Elias Sanbar : "Dans le miroir du siècle"
dimanche 25 mai 2008 - 06h:57
Dina Heshmat - Al Ahram-hebdo
Dans cette sélection encyclopédique de photos de Palestine, l’historien Elias Sanbar revisite la mémoire visuelle de son peuple. Des photos figées prises par des Orientalistes aux images d’exil et de lutte, l’histoire palestinienne y est rendue dans toute sa douleur et toute sa dignité.

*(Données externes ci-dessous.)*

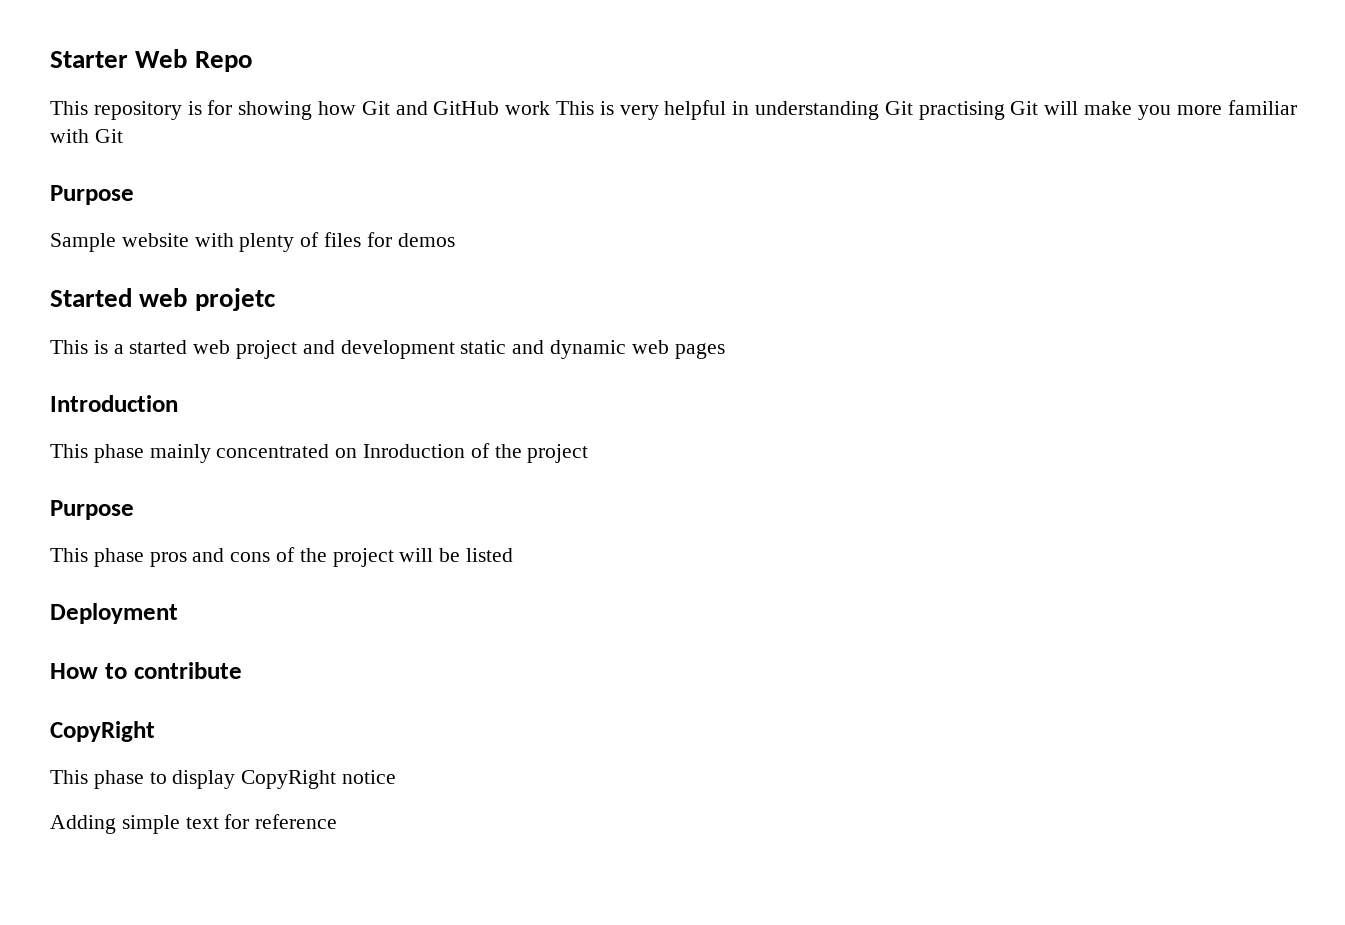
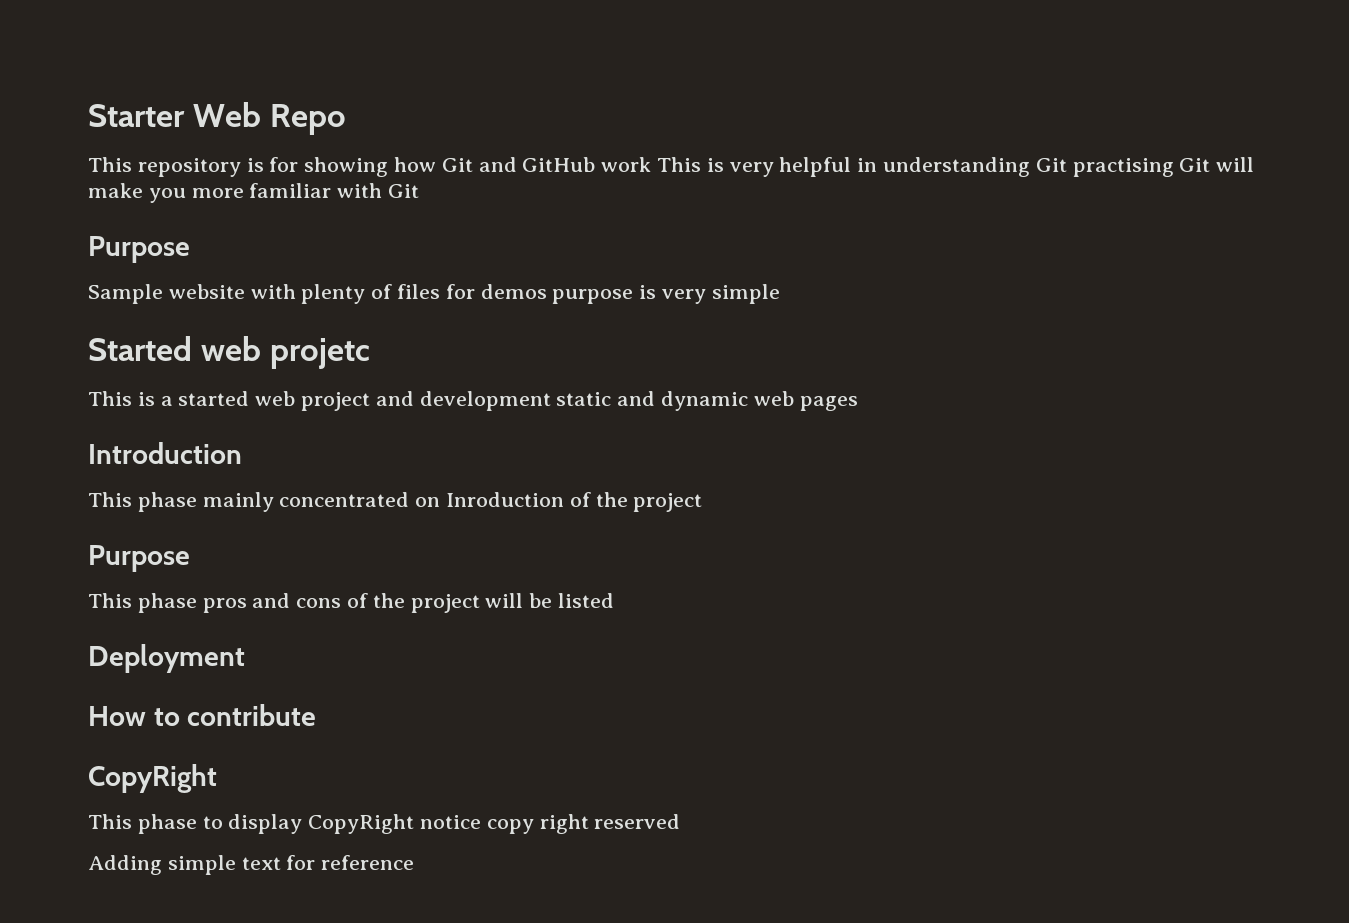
- Sample website with plenty of files for demos
+ Sample website with plenty of files for demos purpose is very simple
- This phase to display CopyRight notice
+ This phase to display CopyRight notice copy right reserved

« Ce livre est une réflexion subjective sur l’image des Palestiniens ». C’est ainsi que s’exprime Elias Sanbar dans l’introduction à cet ouvrage magnifique, comme pour prévenir qui chercherait dans ce projet une anthologie exhaustive des photos de la Palestine. Dans sa sélection de ces images, dans leur classification, Sanbar s’est laissé guider par son histoire individuelle, son intelligence propre d’une terre et de son peuple, mais aussi par son parti pris, sa réflexion sur l’art de la photographie, support du regard colonial.
L’ouvrage de Sanbar est ainsi guidé, entre autres soucis, par une volonté clairement exprimée de déconstruire le regard porté par des générations successives d’Orientalistes sur une terre d’abord réduite à ses références bibliques, ensuite au « conflit » qui la déchire.
Les cent premières pages du livre s’ouvrent sur des photographies prises au dix-neuvième siècle, à partir de 1839, date après laquelle de plus en plus de photographes s’y rendront, afin « d’établir la présence permanente de la Bible en cette terre ». Sur ces photos s’étalent exclusivement des paysages, monts du Sinaï, vues de Bethléem, des images de la Mosquée Omar, du Saint Sépulcre. Ces photos d’une « Palestine invariablement vide de Palestiniens » marquent la « redécouverte d’un pays approché comme une gigantesque nécropole antique », un « musée fantasmagorique ». Elles expriment un seul et même prisme, celui de la passion pour la « terre du Livre ».
Les Palestiniens, quand ils apparaissent au détour d’une ruelle, ou au hasard de scènes qui se veulent naturelles, sont placés comme de petits soldats de plomb dans un décor que le photographe veut immuable. Les photos sont pour la plupart des « mises en scène » théâtralisées, où le « Palestinien/vestige » est placé dans un décor imposant. « Placés/figés », les habitants de Palestine semblent alors être des « intrus ».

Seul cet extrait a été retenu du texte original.